TASK STATEMENT:
Please repeat exactly the lines from the one containing "22:24: none -> 0" to the end of the entries below, both included, and omit all pictures.

INPUT DATA:
BEGIN

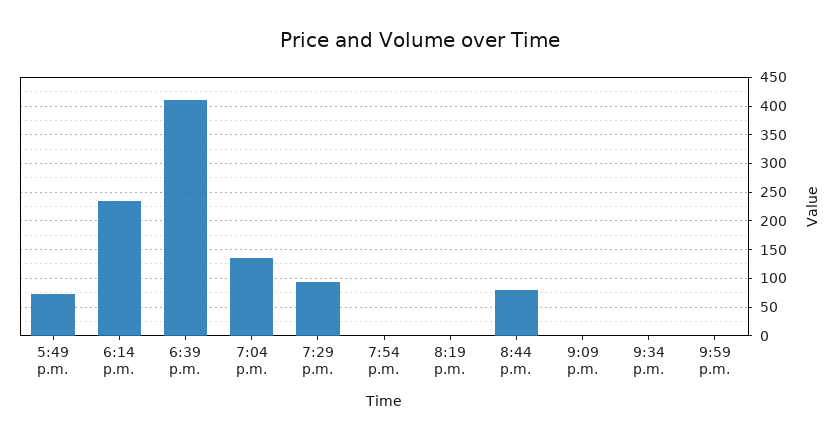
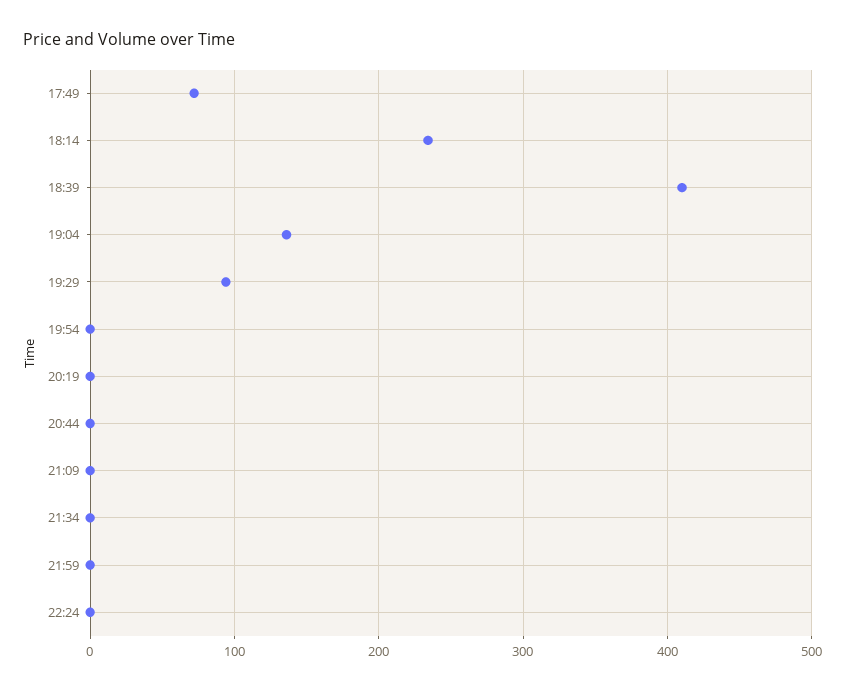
8:44 p.m.: 75 -> 0
22:24: none -> 0

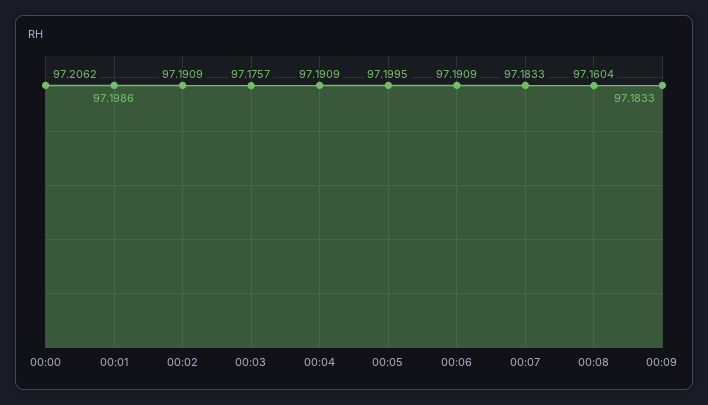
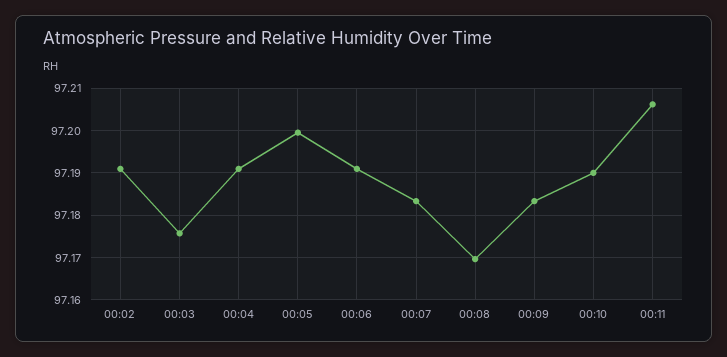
00:00: 97.2062 -> none
00:01: 97.1986 -> none
00:08: 97.1604 -> 97.17
00:10: none -> 97.19
00:11: none -> 97.206

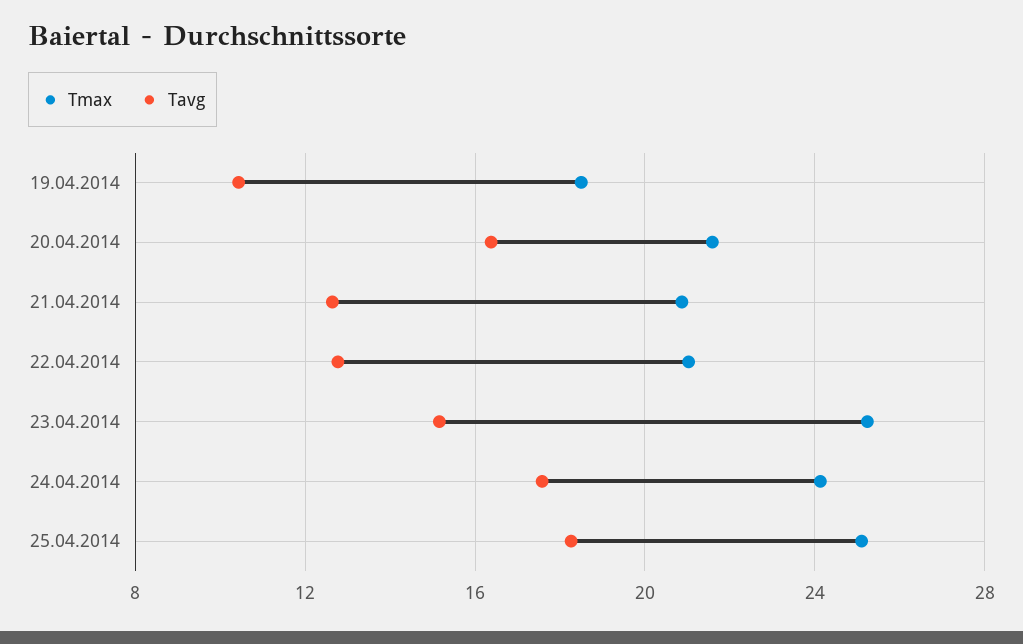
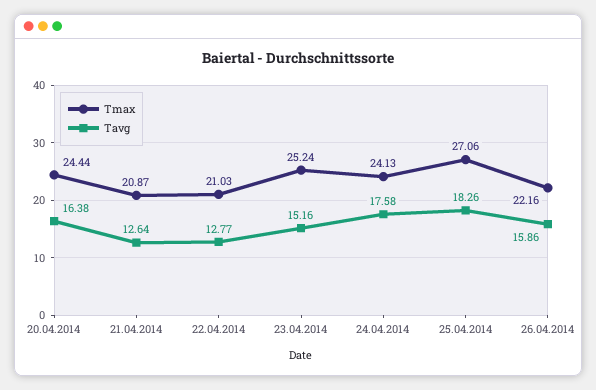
Tmax, 19.04.2014: 18.5 -> none
Tavg, 19.04.2014: 10.5 -> none
Tmax, 20.04.2014: 21.5 -> 24.44
Tmax, 25.04.2014: 25 -> 27.06
Tmax, 26.04.2014: none -> 22.16
Tavg, 26.04.2014: none -> 15.86

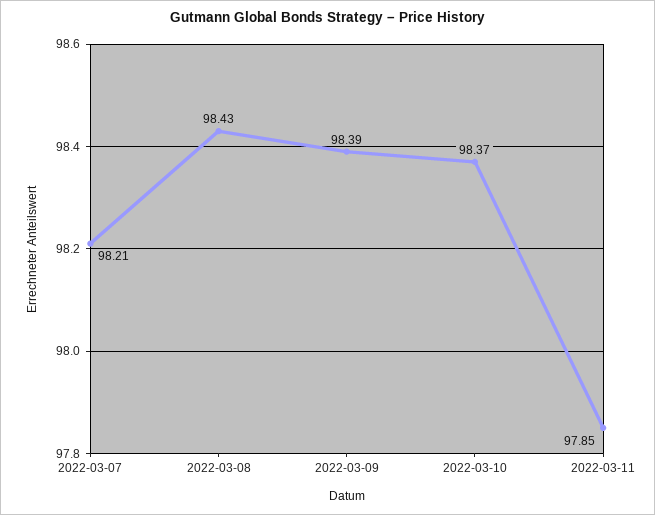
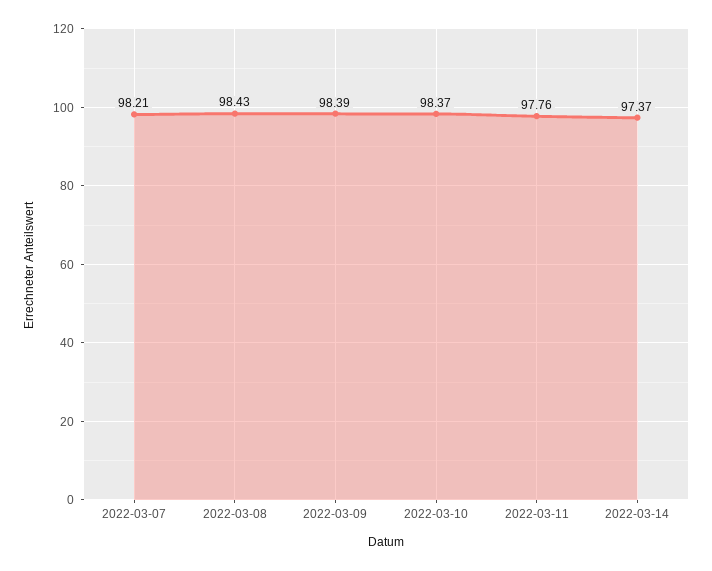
2022-03-11: 97.85 -> 97.76
2022-03-14: none -> 97.37

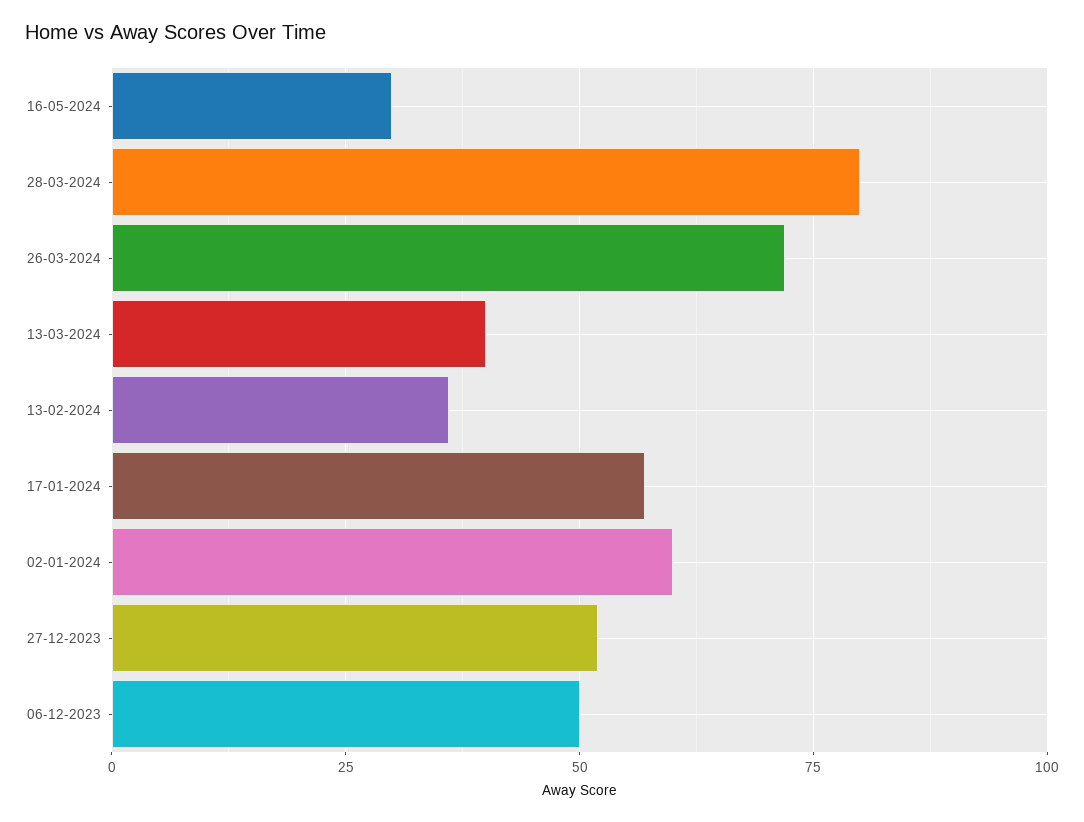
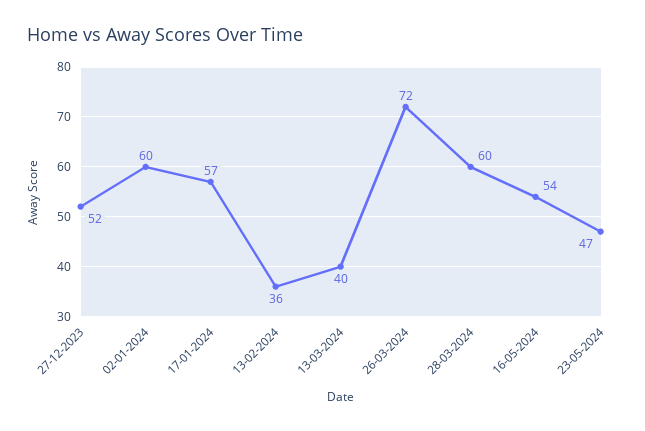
16-05-2024: 30 -> 54
28-03-2024: 80 -> 60
06-12-2023: 50 -> none
23-05-2024: none -> 47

END

ANSWER TO THE EXERCISE:
22:24: none -> 0

00:00: 97.2062 -> none
00:01: 97.1986 -> none
00:08: 97.1604 -> 97.17
00:10: none -> 97.19
00:11: none -> 97.206

Tmax, 19.04.2014: 18.5 -> none
Tavg, 19.04.2014: 10.5 -> none
Tmax, 20.04.2014: 21.5 -> 24.44
Tmax, 25.04.2014: 25 -> 27.06
Tmax, 26.04.2014: none -> 22.16
Tavg, 26.04.2014: none -> 15.86

2022-03-11: 97.85 -> 97.76
2022-03-14: none -> 97.37

16-05-2024: 30 -> 54
28-03-2024: 80 -> 60
06-12-2023: 50 -> none
23-05-2024: none -> 47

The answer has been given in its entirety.